■ **Task instructions**: This exercise calls for the records to be returned exactly, with images removed.

++++ Excerpted records

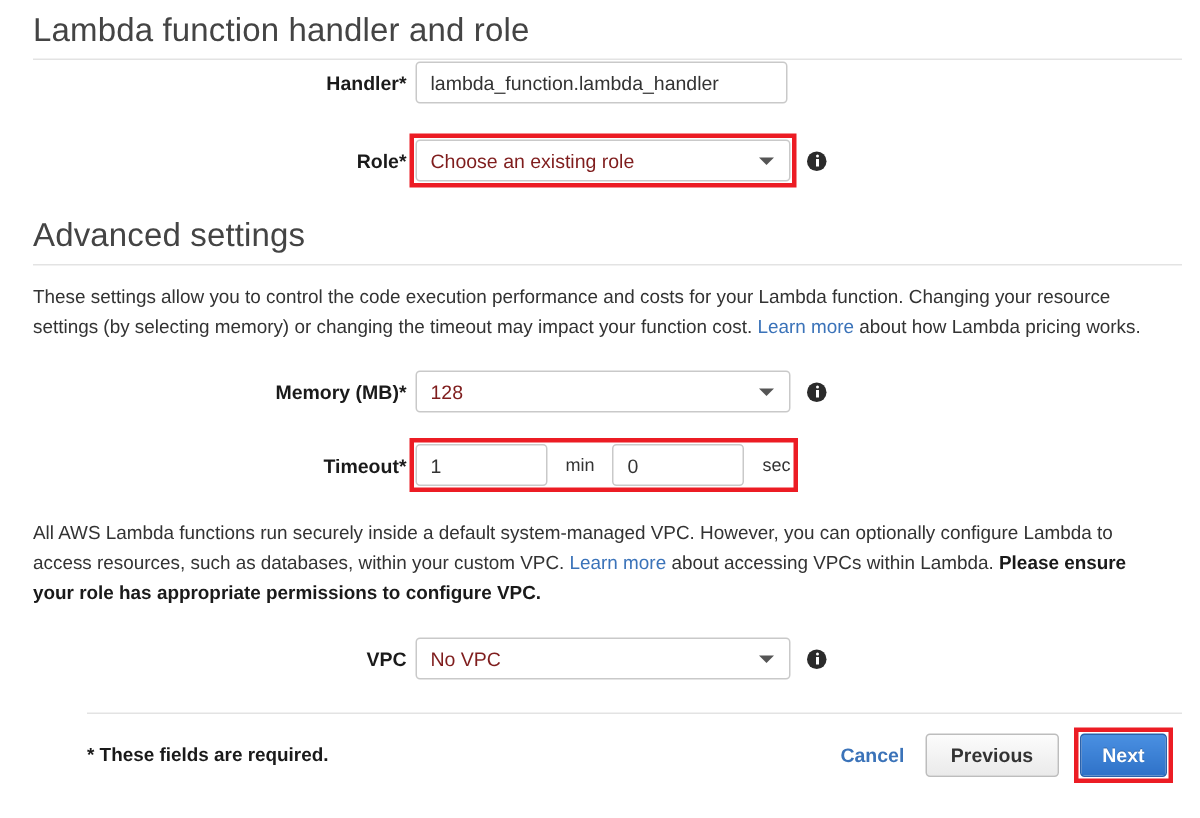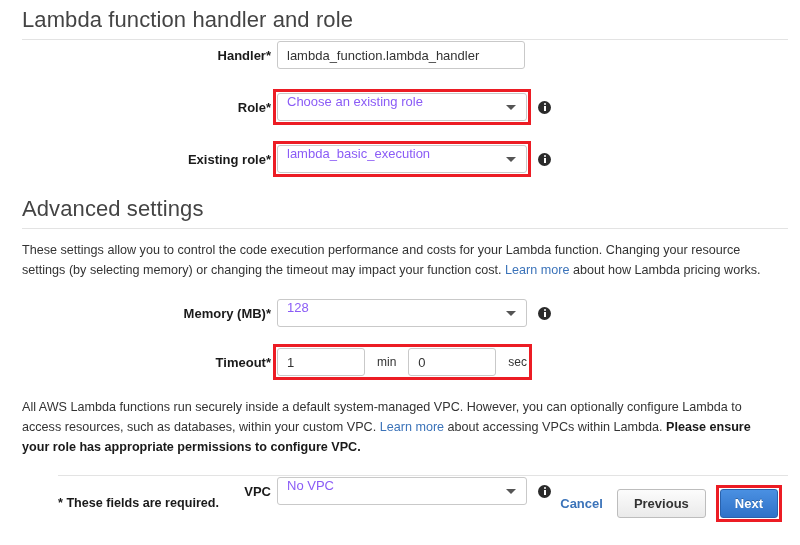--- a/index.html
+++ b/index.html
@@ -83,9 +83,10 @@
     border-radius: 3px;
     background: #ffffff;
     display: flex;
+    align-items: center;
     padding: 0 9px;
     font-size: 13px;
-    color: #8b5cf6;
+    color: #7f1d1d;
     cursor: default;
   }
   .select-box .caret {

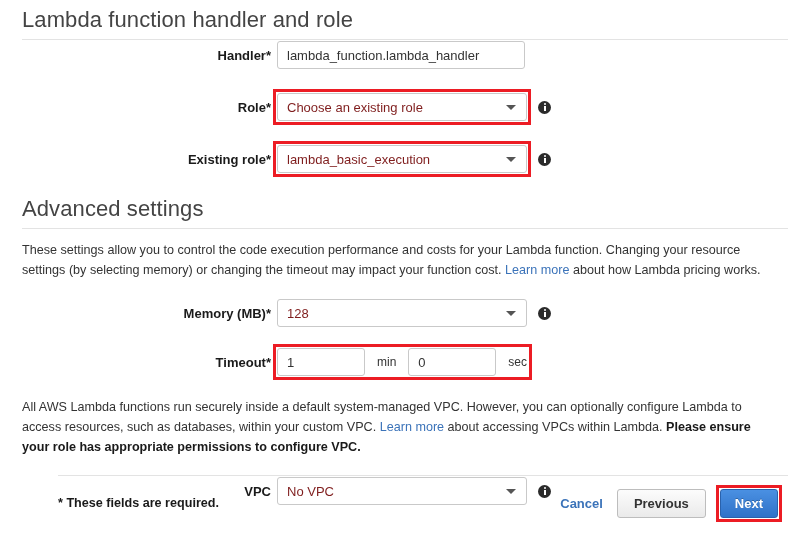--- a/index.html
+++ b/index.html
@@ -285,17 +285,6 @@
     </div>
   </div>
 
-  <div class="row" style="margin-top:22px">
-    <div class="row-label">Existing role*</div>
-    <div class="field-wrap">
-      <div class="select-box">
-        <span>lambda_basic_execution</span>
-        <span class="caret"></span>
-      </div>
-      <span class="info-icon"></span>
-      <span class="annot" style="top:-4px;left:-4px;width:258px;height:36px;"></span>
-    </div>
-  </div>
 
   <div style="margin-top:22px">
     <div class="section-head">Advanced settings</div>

++++++++

■ **Result of this task**:
--- a/index.html
+++ b/index.html
@@ -83,9 +83,10 @@
     border-radius: 3px;
     background: #ffffff;
     display: flex;
+    align-items: center;
     padding: 0 9px;
     font-size: 13px;
-    color: #8b5cf6;
+    color: #7f1d1d;
     cursor: default;
   }
   .select-box .caret {

--- a/index.html
+++ b/index.html
@@ -285,17 +285,6 @@
     </div>
   </div>
 
-  <div class="row" style="margin-top:22px">
-    <div class="row-label">Existing role*</div>
-    <div class="field-wrap">
-      <div class="select-box">
-        <span>lambda_basic_execution</span>
-        <span class="caret"></span>
-      </div>
-      <span class="info-icon"></span>
-      <span class="annot" style="top:-4px;left:-4px;width:258px;height:36px;"></span>
-    </div>
-  </div>
 
   <div style="margin-top:22px">
     <div class="section-head">Advanced settings</div>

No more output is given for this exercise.